It was possibly through the confraternity that Giovanni first established contacts with other Genoese aristocrats living in Rome. Certain among these were Benedetto and Vincenzo Giustiniani, the wealthy Chian-born Genoese with whom Giovanni would later become linked through the bonds of marriage and patronage. Benedetto held the office of governatore in the Roman confraternity in the years directly following Giovanni’s tenure. The future cardinal returned from Genoa in 1579 where he earned a degree in law and soon rose through the ranks of the Papal Curia, first with posts within the Segnatura and papal chancery. By 1586 Giustiniani would be elevated to the cardinalate and later appointed Treasurer of the Camera and Questor of the pontifical treasury. Benedetto’s brother, the banker and polymath Vincenzo Giustiniani, also served six terms as governor of the Genoese confraternity between 1585 and 1600.(33) Furthermore, Vincenzo provided an annual endowment in perpetuity to the confraternity in his testament to be used as dowries for poor Genoese girls living in Rome.(34)
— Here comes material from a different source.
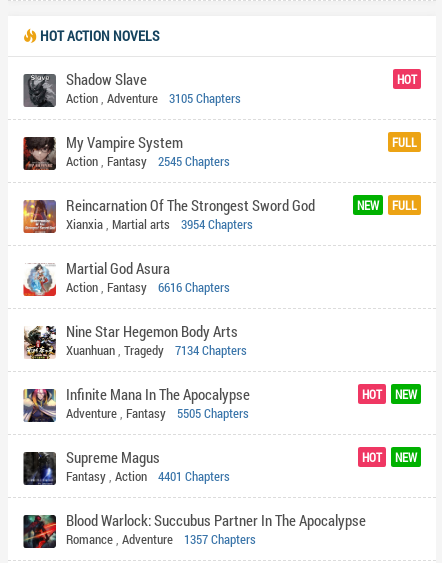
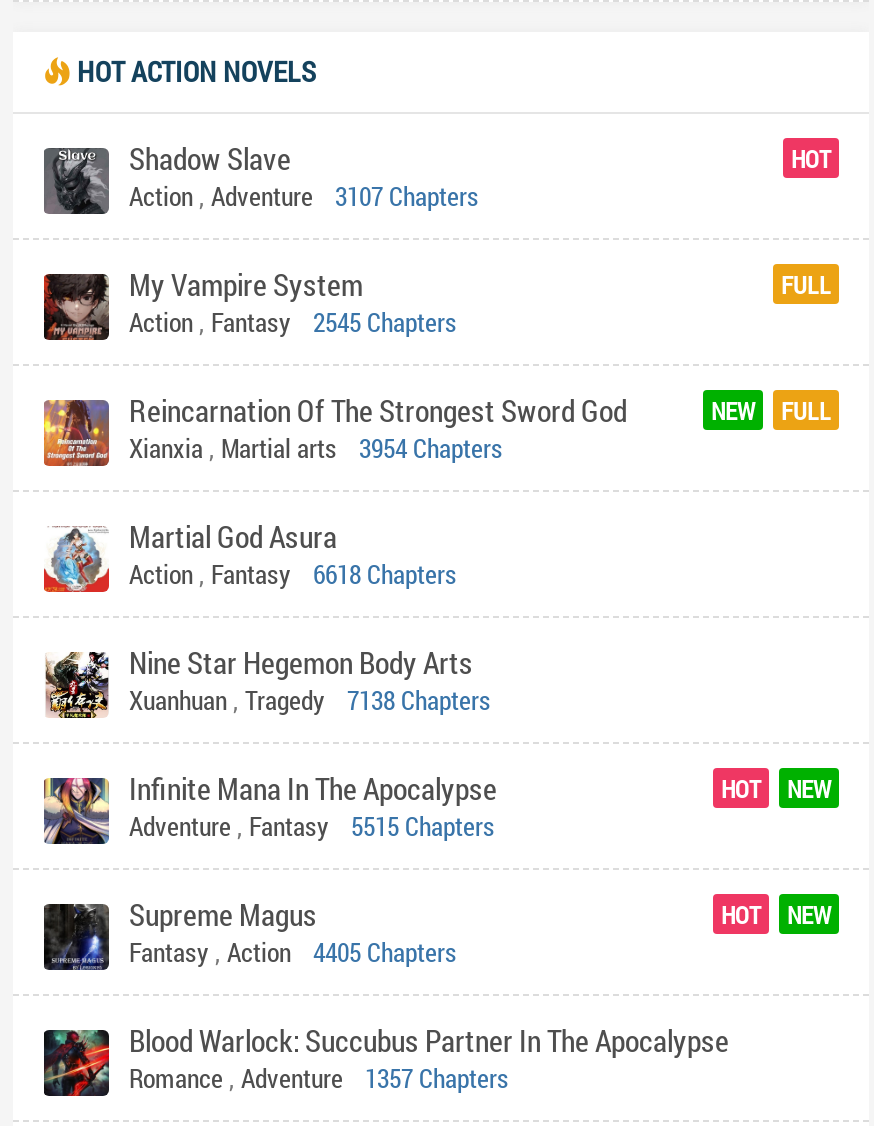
[66,89,241,107] Action, Adventure 3105 Chapters -> [129,178,479,214] Action, Adventure 3107 Chapters
[66,278,230,296] Action, Fantasy 6616 Chapters -> [129,556,457,592] Action, Fantasy 6618 Chapters
[66,341,247,359] Xuanhuan, Tragedy 7134 Chapters -> [129,682,491,718] Xuanhuan, Tragedy 7138 Chapters
[66,404,249,422] Adventure, Fantasy 5505 Chapters -> [129,808,495,844] Adventure, Fantasy 5515 Chapters
[66,467,230,485] Fantasy, Action 4401 Chapters -> [129,934,457,970] Fantasy, Action 4405 Chapters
Giovanni would marry Teodora Giustiniani, niece of the great Dominican prelate Cardinal Vincenzo Giustiniani.(35) The De Marini-Giustiniani clan shared a common lineage as Chian-born Genoese nobility living in Rome, and a religious and cultural heritage expressed through their devotion to the Dominican Order. From their palazzo steps away from the Minervan church Giovanni Battista and Teodora De Marini raised a large family, most of whom devoted their lives to the mendicant society.(36) Among the better known of these was Ferdinand de Marini (1597-1669), who became the Master General of the Order of Preachers in 1650. Six daughters entered the two Dominican convents located in the Roman quarter of Magnanapoli. Of these Maria Giacinta De Marini was elected Prioress of the convent of San Domenico in 1648. We also learn that the dowry given for Colomba De Marini was 1000 scudi—among the costliest dowries for any convent in Rome, yet a figure that pales in comparison to the 3000-20,000 required for marriage into a family of the nobility of the time. The elaborate vestition ceremonies, on the other hand, afforded extraordinary access to the Roman nobility and papal hierarchy who attended these events.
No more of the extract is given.